A la fin de mon record, certains m’ont presque reproché de ne pas avoir été au plus profond de moi-même, sous prétexte que je marchais assez facilement. On se souvient de l’image de Merckx, incapable de se mouvoir tout de suite après son record à Mexico. 

Wiggins était, lui aussi, relativement frais quelques instants après sa descente de vélo. Alors pourquoi ?

Déjà, le fait de faire la tentative au niveau de la mer est moins exigeant pour l’organisme que de produire un effort en altitude comme l’a fait Merckx.

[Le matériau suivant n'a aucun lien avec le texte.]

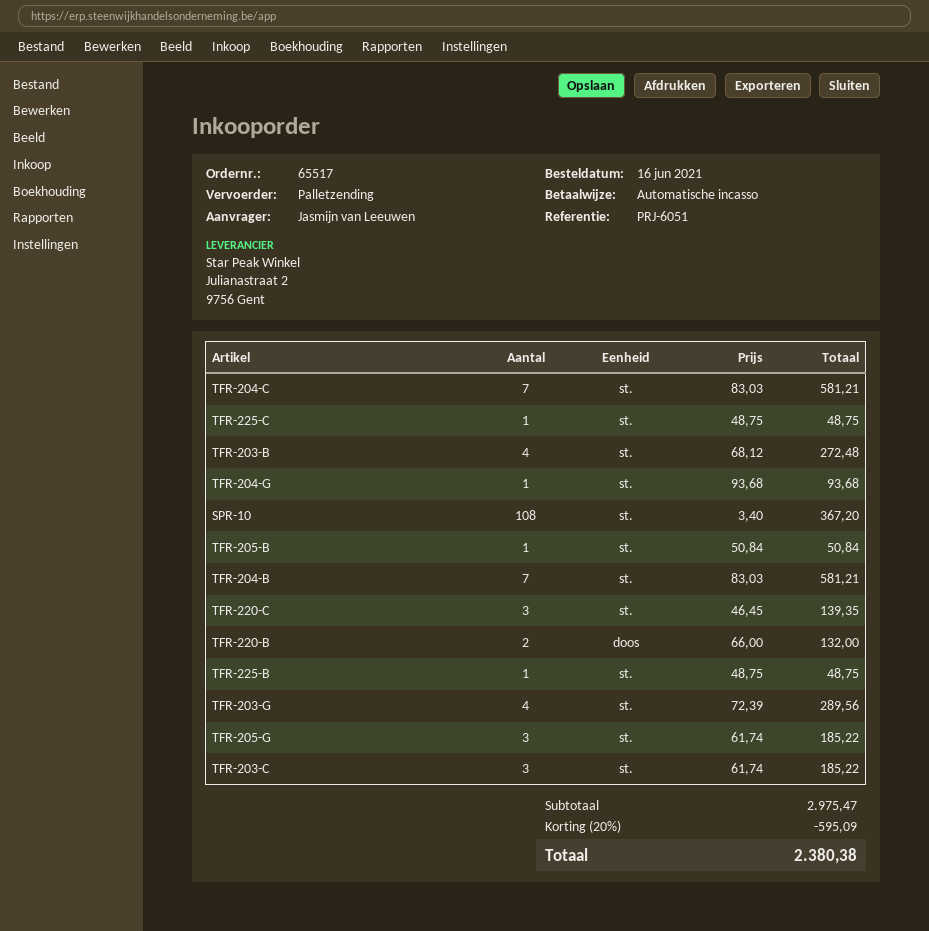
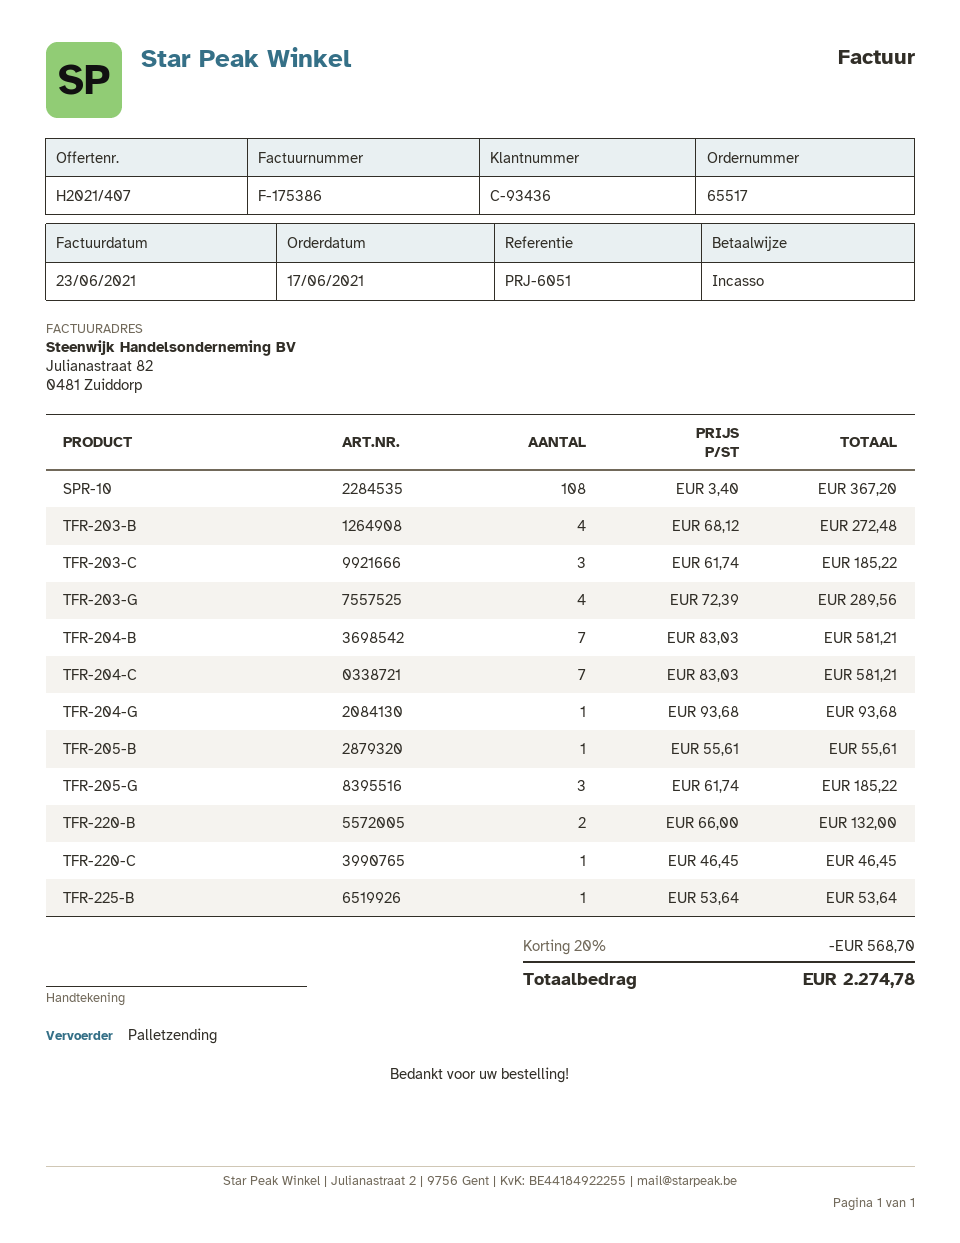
order date: 2021-06-16 -> 2021-06-17
TFR-225-C: 1 x 48.75 = 48.75 -> none
TFR-205-B: 1 x 50.84 = 50.84 -> 1 x 55.61 = 55.61
TFR-220-C: 3 x 46.45 = 139.35 -> 1 x 46.45 = 46.45
TFR-225-B: 1 x 48.75 = 48.75 -> 1 x 53.64 = 53.64
discount: 20% = 595.09 -> 20% = 568.70
total: 2380.38 -> 2274.78

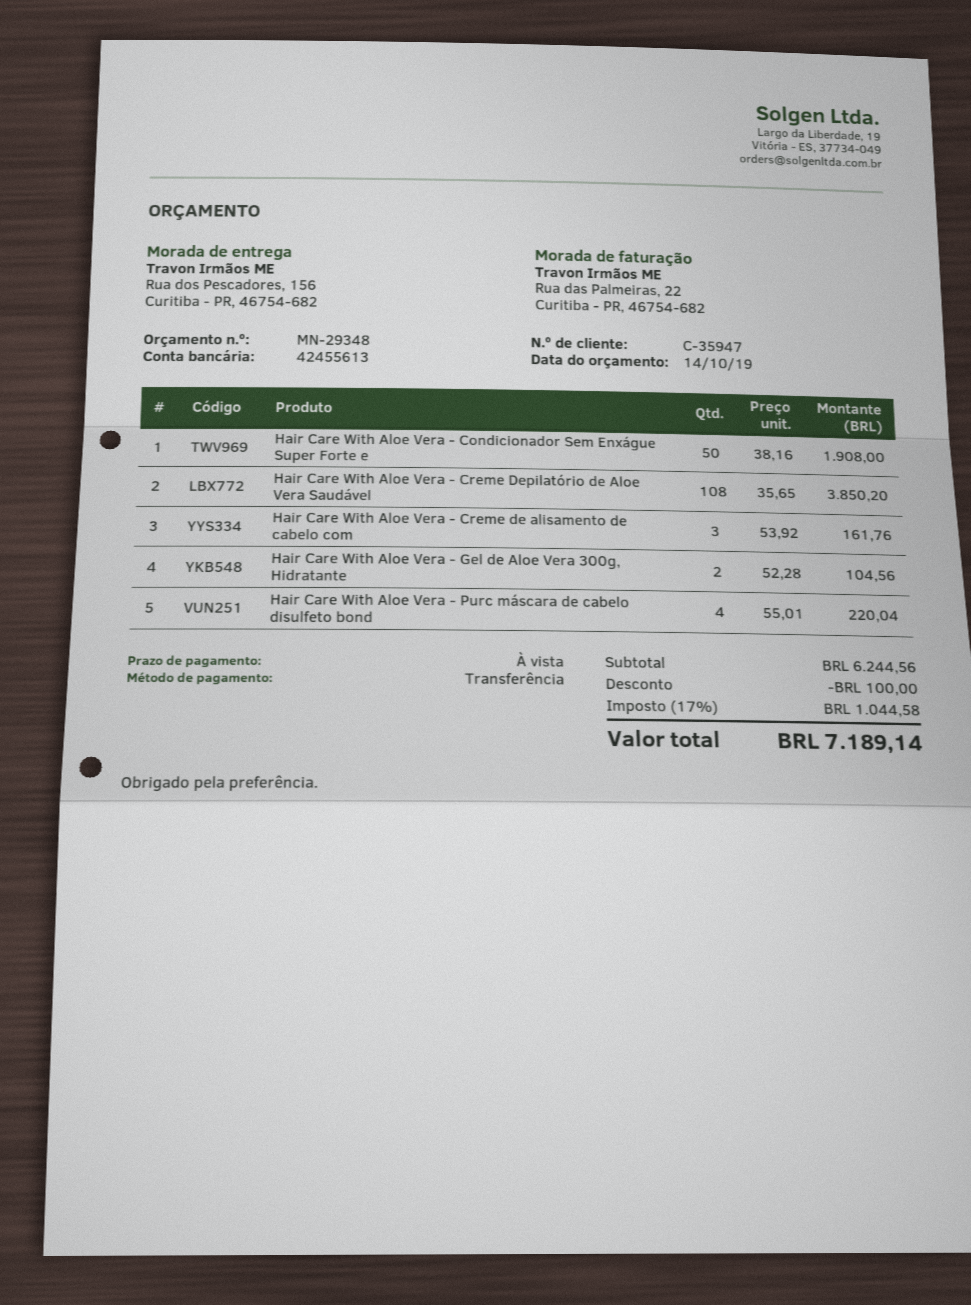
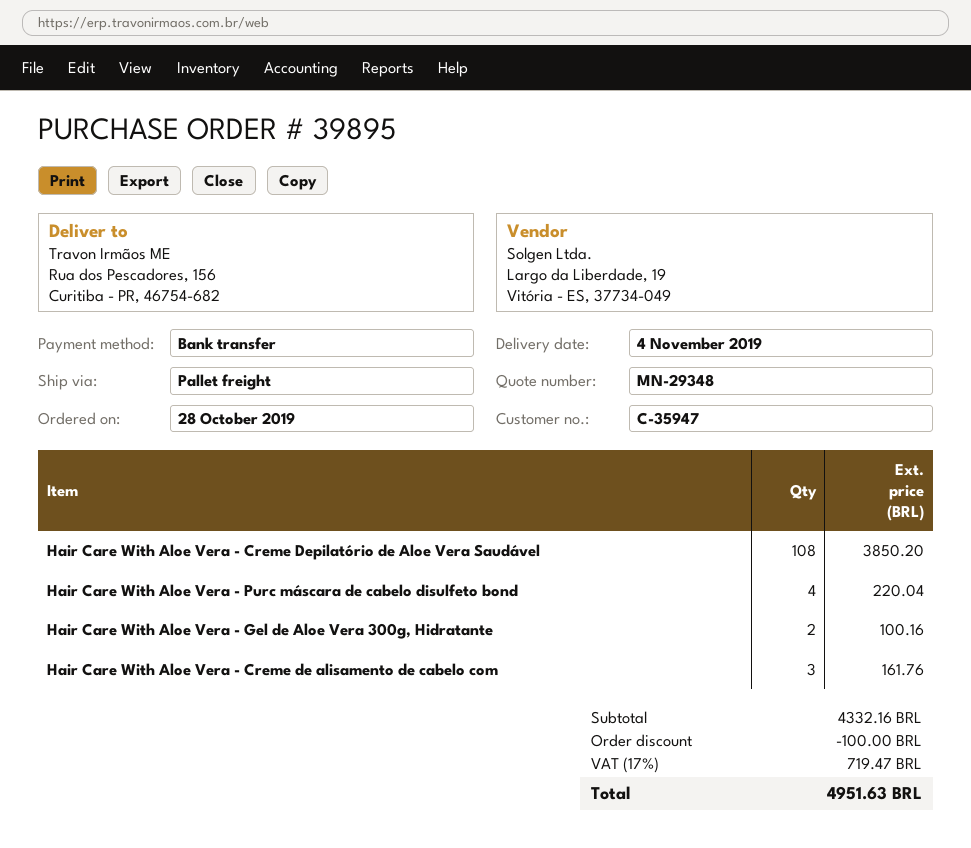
Hair Care With Aloe Vera - Condicionador Sem Enxágue Super Forte e: 50 for 1908.00 -> none
Hair Care With Aloe Vera - Gel de Aloe Vera 300g, Hidratante: 2 for 104.56 -> 2 for 100.16
subtotal: 6244.56 -> 4332.16
tax: 17% = 1044.58 -> 17% = 719.47
total: 7189.14 -> 4951.63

Il n’y a pas cette dette d’oxygène qu’il faut apprivoiser. C’est aussi une question d’entraînement. Les techniques actuelles sont tellement poussées et spécifiques que l’athlète est parfaitement prêt à encaisser des efforts violents et longs et à en récupérer très vite. Personnellement, j’ai plus souffert à l’entraînement (séances de PMA ou tests) que lors de mon record de France de l’heure. Mon corps savait à quoi s’attendre et mentalement j’étais prêt. 

C’est aussi une histoire de gestion de l’effort. On doit flirter avec la limite, mais ne jamais la dépasser sous peine d’exploser. Alors finalement, le coureur ne se met jamais à bloc sauf dans les dernière minutes. Rien à voir avec l’effort d’un kilométreur, comme François Pervis. Lui doit se mettre minable pendant 1′ et il finit allongé par terre… Ce n’est pas le même type d’effort que nous.

ROGER LEGEAY

J’étais heureux de faire sa connaissance. Ce qui m’a donné le goût du record de l’heure, c’est un reportage que j’ai visionné sur ESPN où l’ont voit Chris Boardman en pleine préparation pour tenter de battre le record avec un vélo traditionnel. Roger Legeay était son directeur sportif à l’époque et il l’a accompagné dans cette aventure. C’est un film référence pour moi, qui me donne des frissons à chaque fois.